*Input data*:
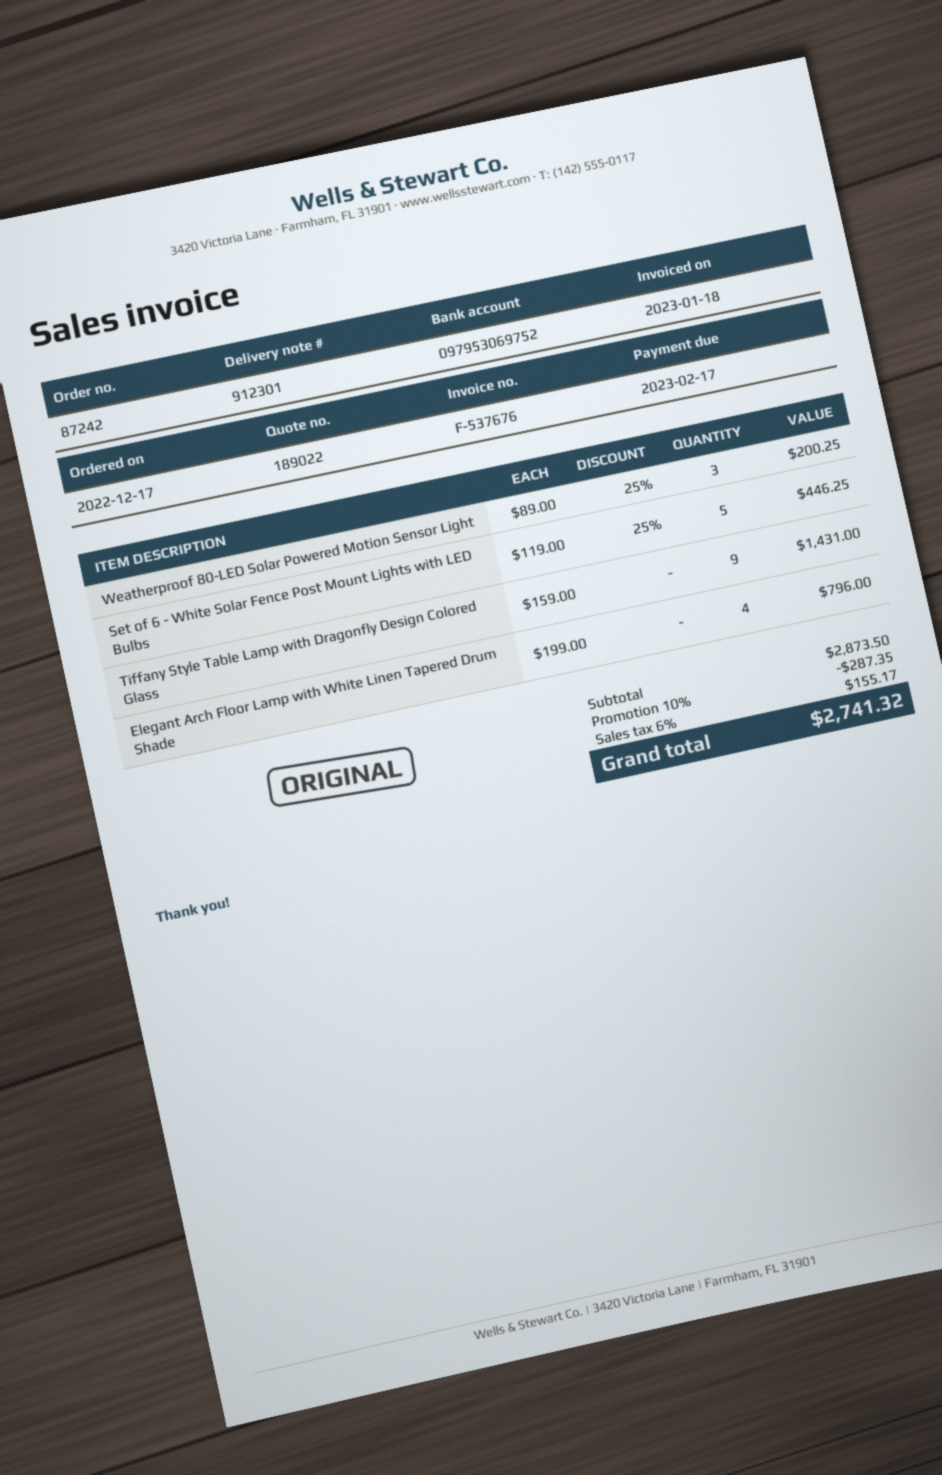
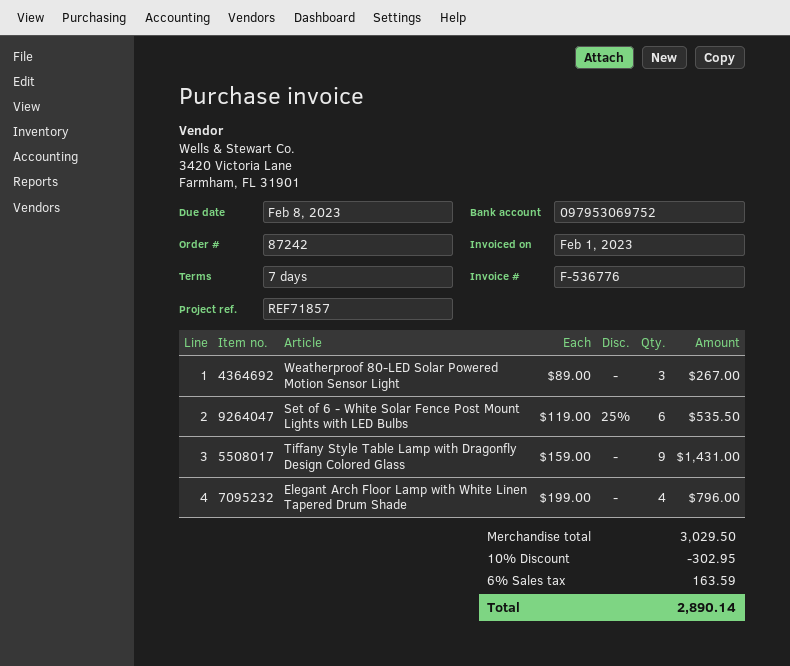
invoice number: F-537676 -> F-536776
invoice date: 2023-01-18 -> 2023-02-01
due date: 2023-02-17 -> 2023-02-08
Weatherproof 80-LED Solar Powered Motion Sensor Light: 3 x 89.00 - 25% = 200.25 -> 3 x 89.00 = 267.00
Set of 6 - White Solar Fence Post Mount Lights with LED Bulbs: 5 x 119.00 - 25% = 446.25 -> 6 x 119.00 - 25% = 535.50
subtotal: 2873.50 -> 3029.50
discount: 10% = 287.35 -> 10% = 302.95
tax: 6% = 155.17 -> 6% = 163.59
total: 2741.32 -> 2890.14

--

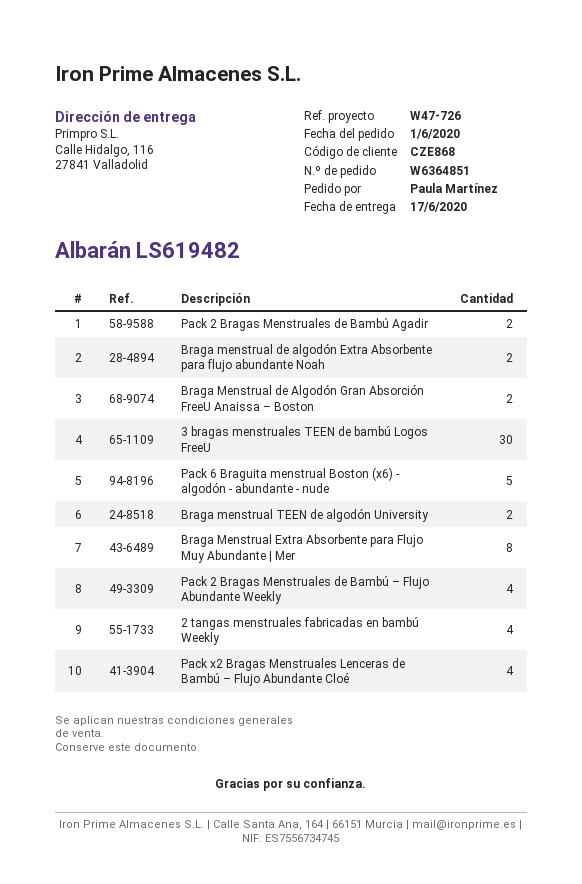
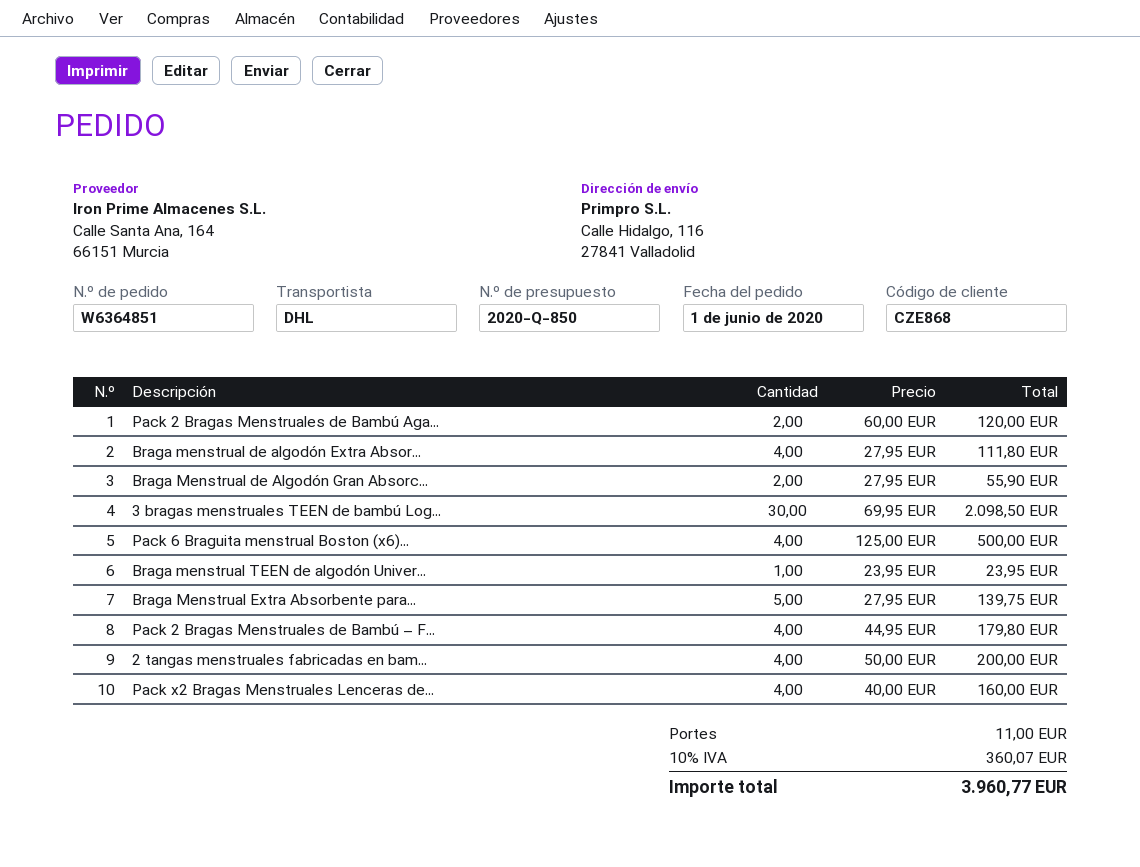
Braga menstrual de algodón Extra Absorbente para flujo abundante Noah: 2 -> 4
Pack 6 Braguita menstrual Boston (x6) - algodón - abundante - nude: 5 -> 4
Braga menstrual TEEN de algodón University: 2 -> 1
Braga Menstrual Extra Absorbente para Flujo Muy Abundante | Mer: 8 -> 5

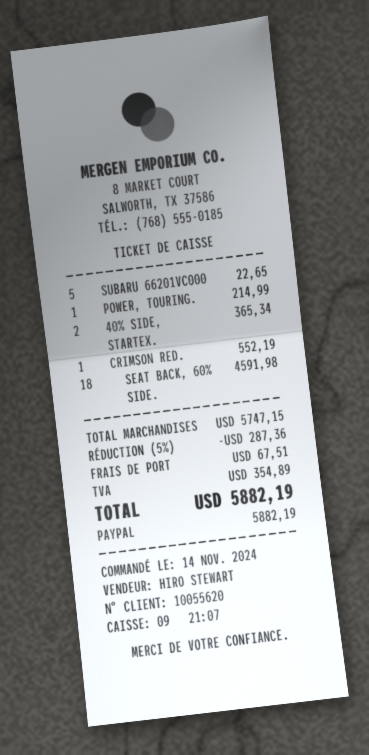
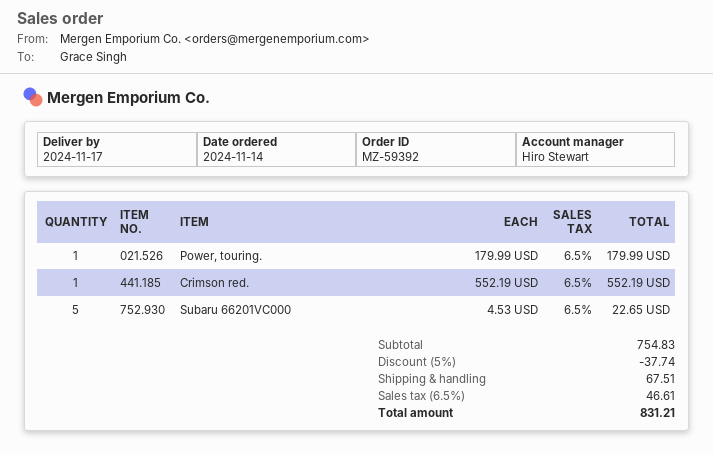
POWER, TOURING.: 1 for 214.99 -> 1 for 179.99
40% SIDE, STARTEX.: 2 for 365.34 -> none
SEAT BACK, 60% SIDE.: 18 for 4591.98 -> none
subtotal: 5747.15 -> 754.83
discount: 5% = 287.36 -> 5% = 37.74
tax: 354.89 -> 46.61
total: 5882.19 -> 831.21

--

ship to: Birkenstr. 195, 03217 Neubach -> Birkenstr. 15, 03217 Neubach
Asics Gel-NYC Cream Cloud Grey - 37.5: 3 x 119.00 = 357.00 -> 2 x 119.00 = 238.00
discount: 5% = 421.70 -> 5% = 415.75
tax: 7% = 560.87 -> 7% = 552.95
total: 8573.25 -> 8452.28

*Task brief*:
The reply should consist solely of the lines above from the one that has "discount: 10% = 287.35 -> 10% = 302.95" through the one that has "total: 2741.32 -> 2890.14", reproduced exactly.

*Answer to the problem*:
discount: 10% = 287.35 -> 10% = 302.95
tax: 6% = 155.17 -> 6% = 163.59
total: 2741.32 -> 2890.14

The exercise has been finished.